## WHAT TO PRODUCE
Transcribe all the data below exactly, leaving its pictures out.

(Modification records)
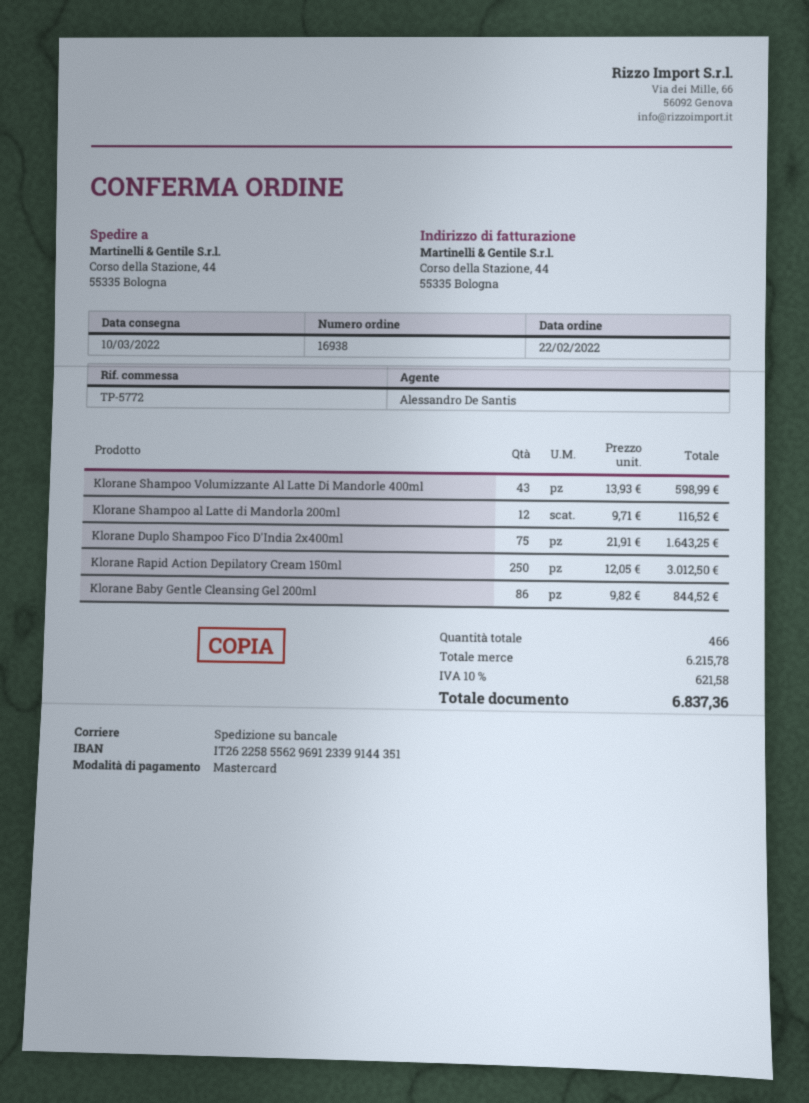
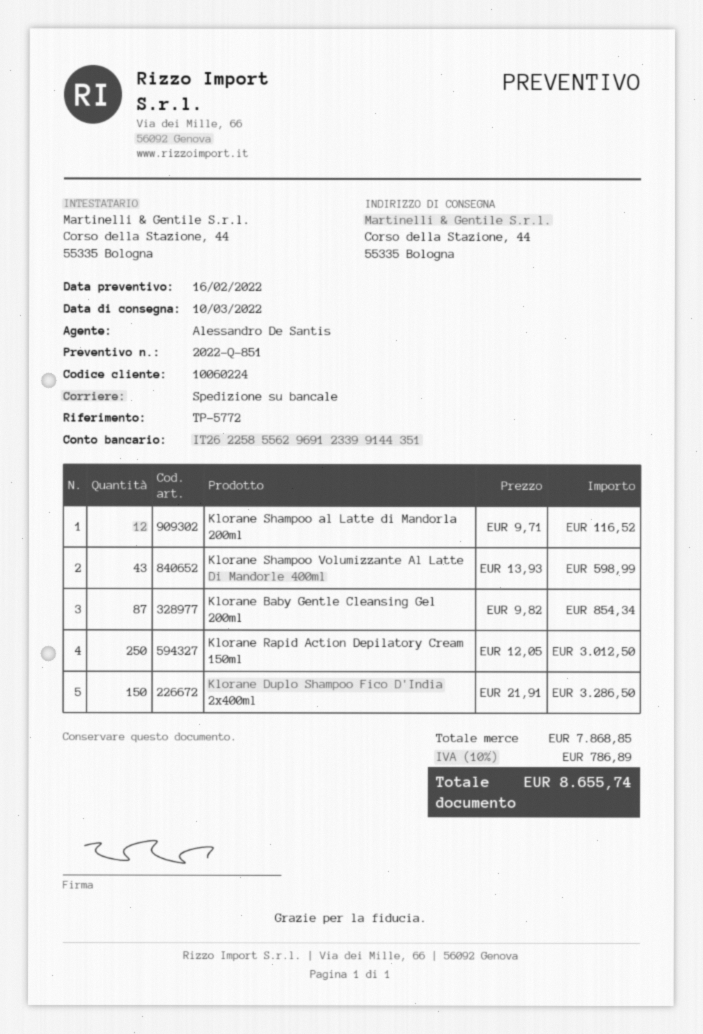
Klorane Duplo Shampoo Fico D'India 2x400ml: 75 x 21.91 = 1643.25 -> 150 x 21.91 = 3286.50
Klorane Baby Gentle Cleansing Gel 200ml: 86 x 9.82 = 844.52 -> 87 x 9.82 = 854.34
subtotal: 6215.78 -> 7868.85
tax: 10% = 621.58 -> 10% = 786.89
total: 6837.36 -> 8655.74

## YOUR SOLUTION
Klorane Duplo Shampoo Fico D'India 2x400ml: 75 x 21.91 = 1643.25 -> 150 x 21.91 = 3286.50
Klorane Baby Gentle Cleansing Gel 200ml: 86 x 9.82 = 844.52 -> 87 x 9.82 = 854.34
subtotal: 6215.78 -> 7868.85
tax: 10% = 621.58 -> 10% = 786.89
total: 6837.36 -> 8655.74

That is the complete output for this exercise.